Le heiduque retroussa l'étage inférieur de sa moustache, et ses yeux brillèrent d'une complète satisfaction.
— Mon Dieu, quel peuple martial! continua le juif: oh weh mir, quel peuple superbe! Ces galons, ces plaques dorées, tout cela brille comme un soleil; et les jeunes filles, dès qu'elles voient ces militaires… aïe, aïe!
Le juif secoua de nouveau la tête.
Le heiduque retroussa l'étage supérieur de sa moustache, et fit entendre entre ses dents un son à peu près semblable au hennissement d'un cheval.
— Je prie mon seigneur de nous rendre un petit service, dit le juif. Le prince que voici arrive de l'étranger, et il voudrait voir les Cosaques. De sa vie il n'a encore vu quelle espèce de gens sont les Cosaques.
La présence de comtes et de barons étrangers en Pologne était assez ordinaire; ils étaient souvent attirés par la seule curiosité de voir ce petit coin presque à demi asiatique de l'Europe.
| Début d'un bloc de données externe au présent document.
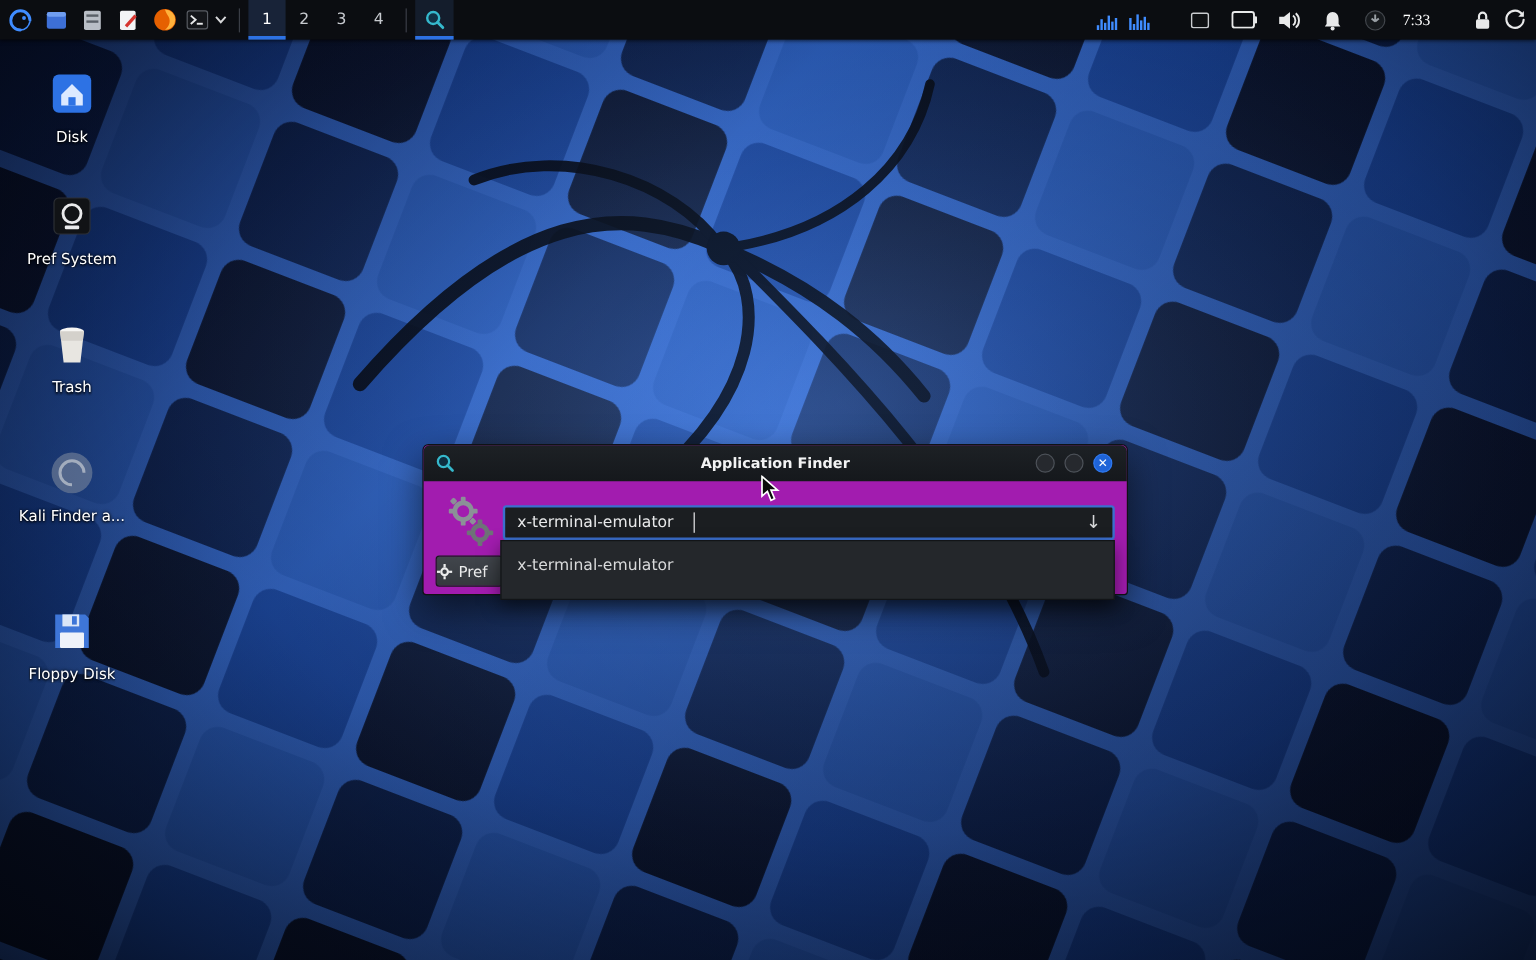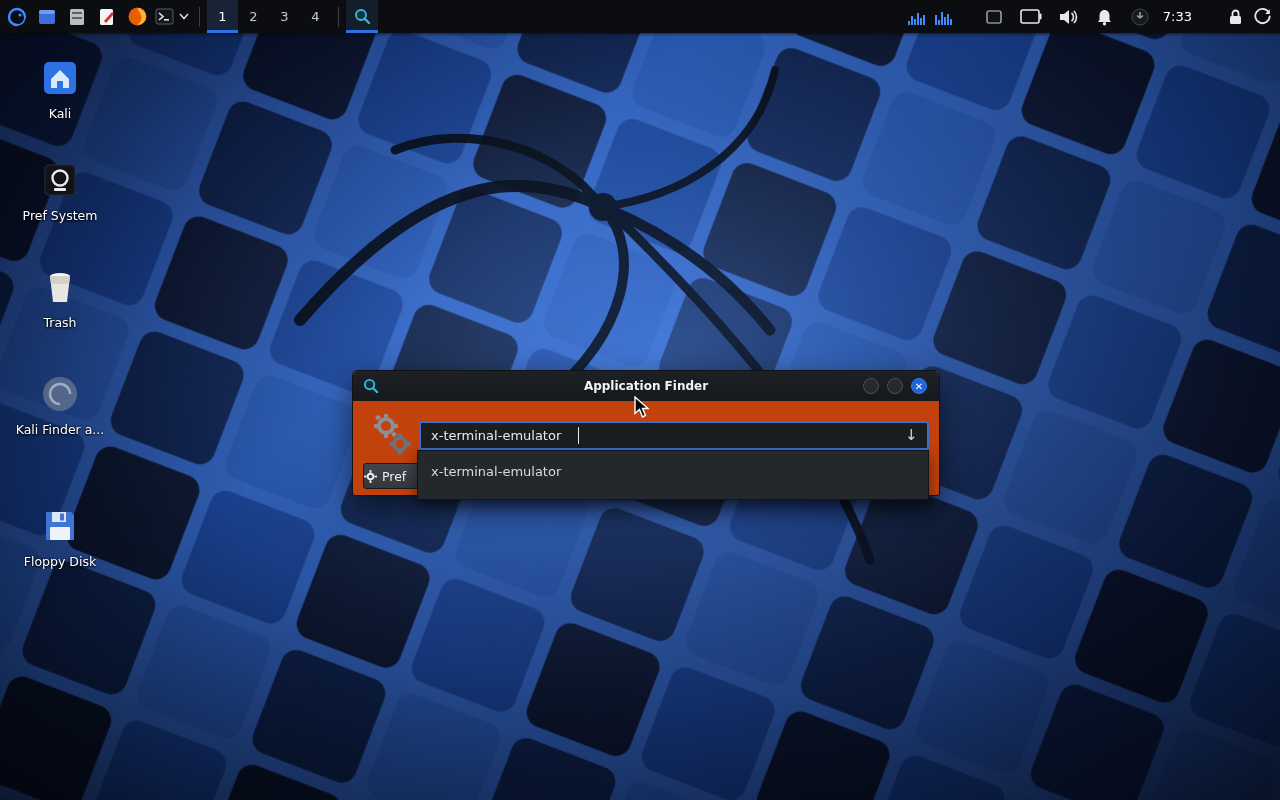--- a/index.html
+++ b/index.html
@@ -29,7 +29,7 @@
   .ws.active { color:#ffffff; background:#182338; border-bottom:3px solid #2d72e4; padding-top:3px; }
   .taskbtn { width:32px; height:33px; display:flex; align-items:center; justify-content:center;
              background:#141d2c; border-bottom:3px solid #2d72e4; padding-top:3px; cursor:pointer; }
-  .clock { color:#ffffff; font-size:13px; padding:0 4px; cursor:pointer; }
+  .clock { color:#ffffff; font-size:13px; padding:0 4px; cursor:pointer;font-family:Liberation Serif, serif; }
   .trayGraph { display:flex; align-items:flex-end; gap:1px; height:16px; cursor:pointer; }
   .trayGraph i { display:block; width:2px; background:#3f8cff; }
 

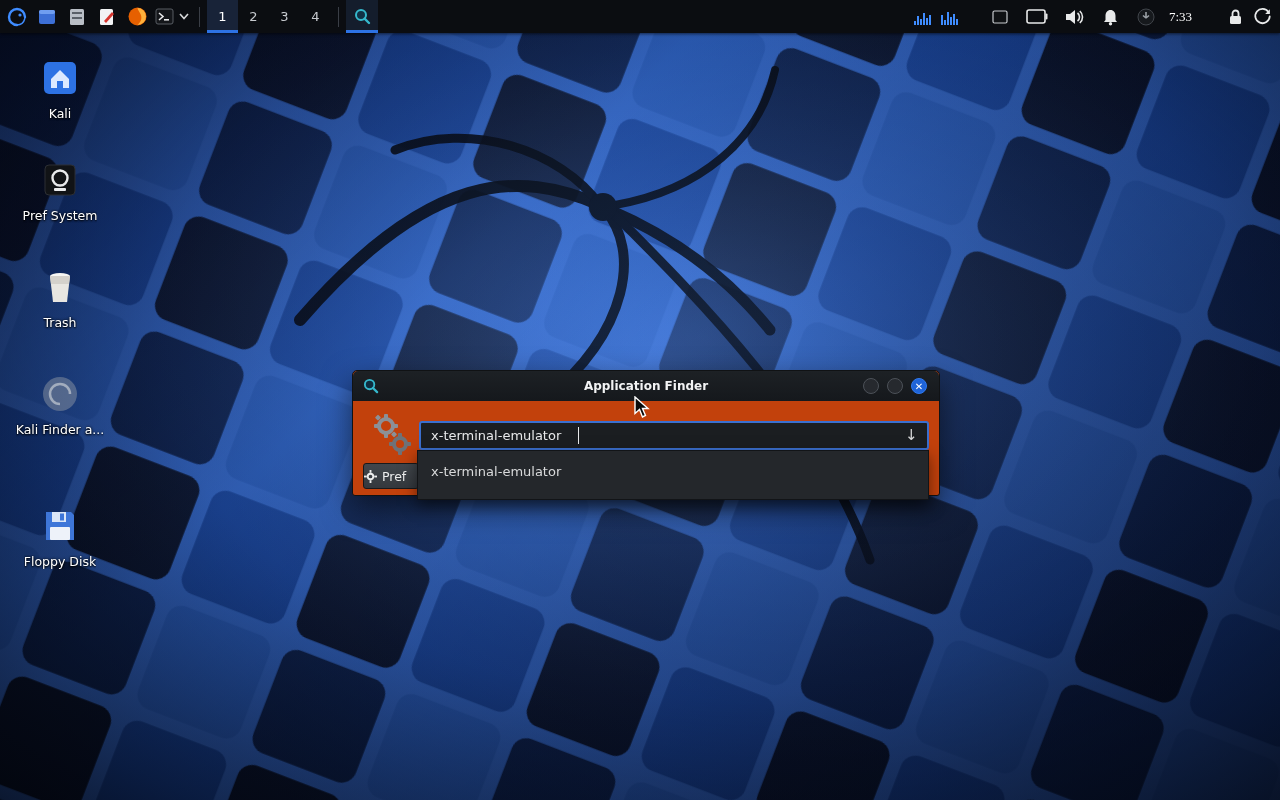--- a/index.html
+++ b/index.html
@@ -220,7 +220,7 @@
       <rect x="16" y="22" width="6" height="7" fill="#2d72e4"></rect>
     </svg>
   </div>
-  <div class="lbl">Kali</div>
+  <div class="lbl">Disk</div>
 </div>
 
 <div class="dicon abs" style="top:158px">

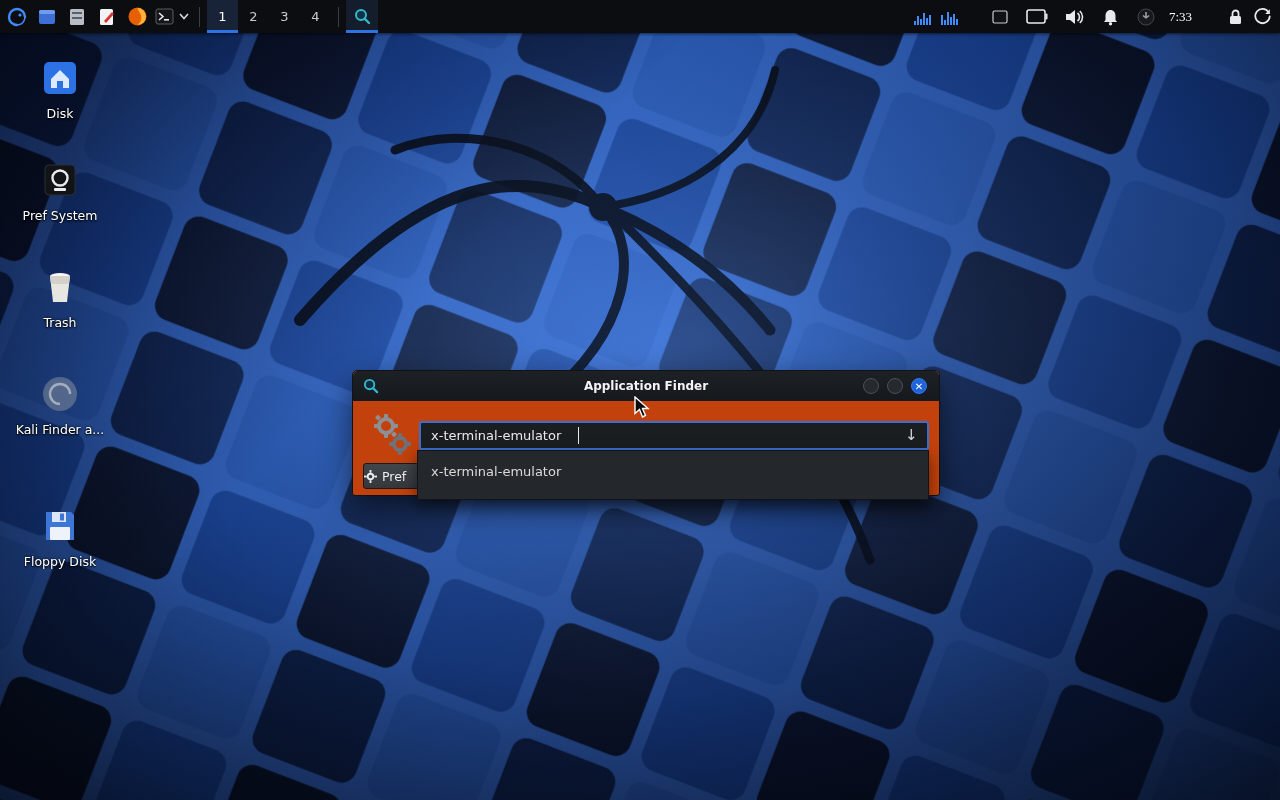--- a/index.html
+++ b/index.html
@@ -43,7 +43,7 @@
 
   
   #finder { left:352px; top:370px; width:588px; height:126px; z-index:5;
-            background:#c2410c; border:1px solid #101214; border-radius:5px 5px 3px 3px;
+            background:#a21caf; border:1px solid #101214; border-radius:5px 5px 3px 3px;
             box-shadow:0 12px 30px rgba(0,0,0,0.55); }
   #titlebar { position:absolute; left:0; top:0; width:100%; height:30px;
               background:linear-gradient(#1d2125,#15181c); border-radius:5px 5px 0 0;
Quant à la Moscovie et à l'Ukraine, ils regardaient ces pays comme faisant partie de l'Asie même. C'est pourquoi le heiduque, après avoir fait un salut assez respectueux, jugea convenable d'ajouter quelques mots de son propre chef.
— Je ne sais, dit-il, pourquoi Votre Excellence veut les voir. Ce sont des chiens, et non pas des hommes. Et leur religion est telle, que personne n'en fait le moindre cas.
— Tu mens, fils du diable! dit Boulba, tu es un chien toi-même!
Comment oses-tu dire qu'on ne fait pas cas de notre religion!
C'est de votre religion hérétique qu'on ne fait pas cas!